Change detection outputs:
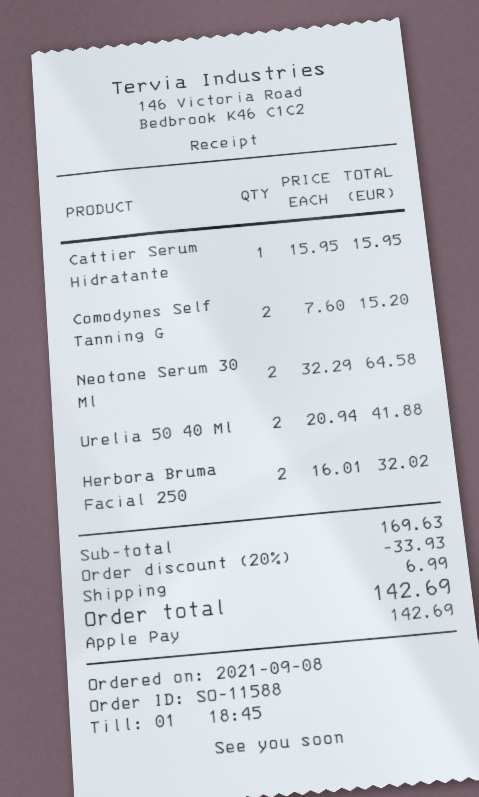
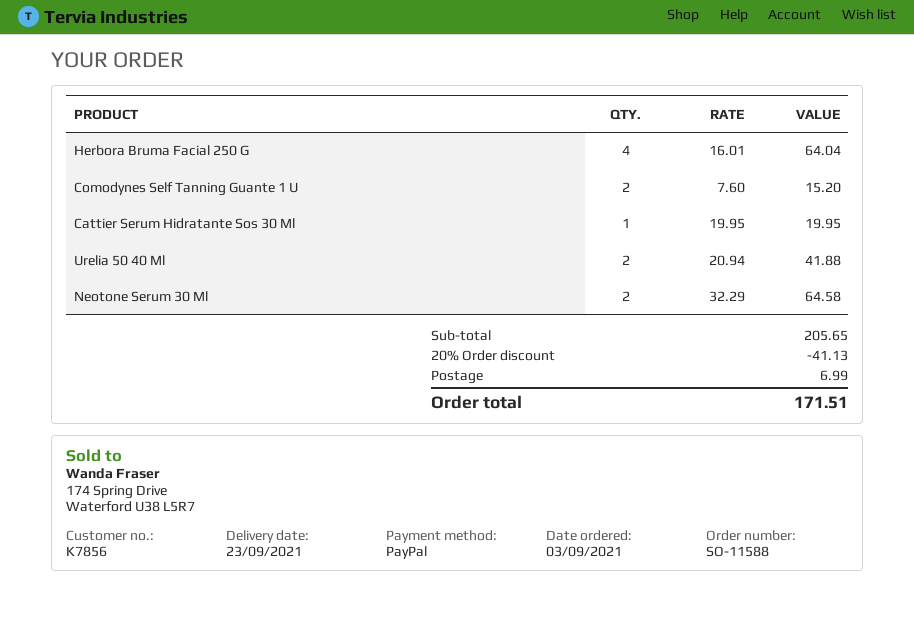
order date: 2021-09-08 -> 2021-09-03
payment method: Apple Pay -> PayPal
Cattier Serum Hidratante: 1 x 15.95 = 15.95 -> 1 x 19.95 = 19.95
Herbora Bruma Facial 250: 2 x 16.01 = 32.02 -> 4 x 16.01 = 64.04
subtotal: 169.63 -> 205.65
discount: 20% = 33.93 -> 20% = 41.13
total: 142.69 -> 171.51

▶ Problem details: Return the lines from the one containing "Herbora Bruma Facial" through the last line of the records. Include both ends and nothing else.

▶ Result of the exercise:
Herbora Bruma Facial 250: 2 x 16.01 = 32.02 -> 4 x 16.01 = 64.04
subtotal: 169.63 -> 205.65
discount: 20% = 33.93 -> 20% = 41.13
total: 142.69 -> 171.51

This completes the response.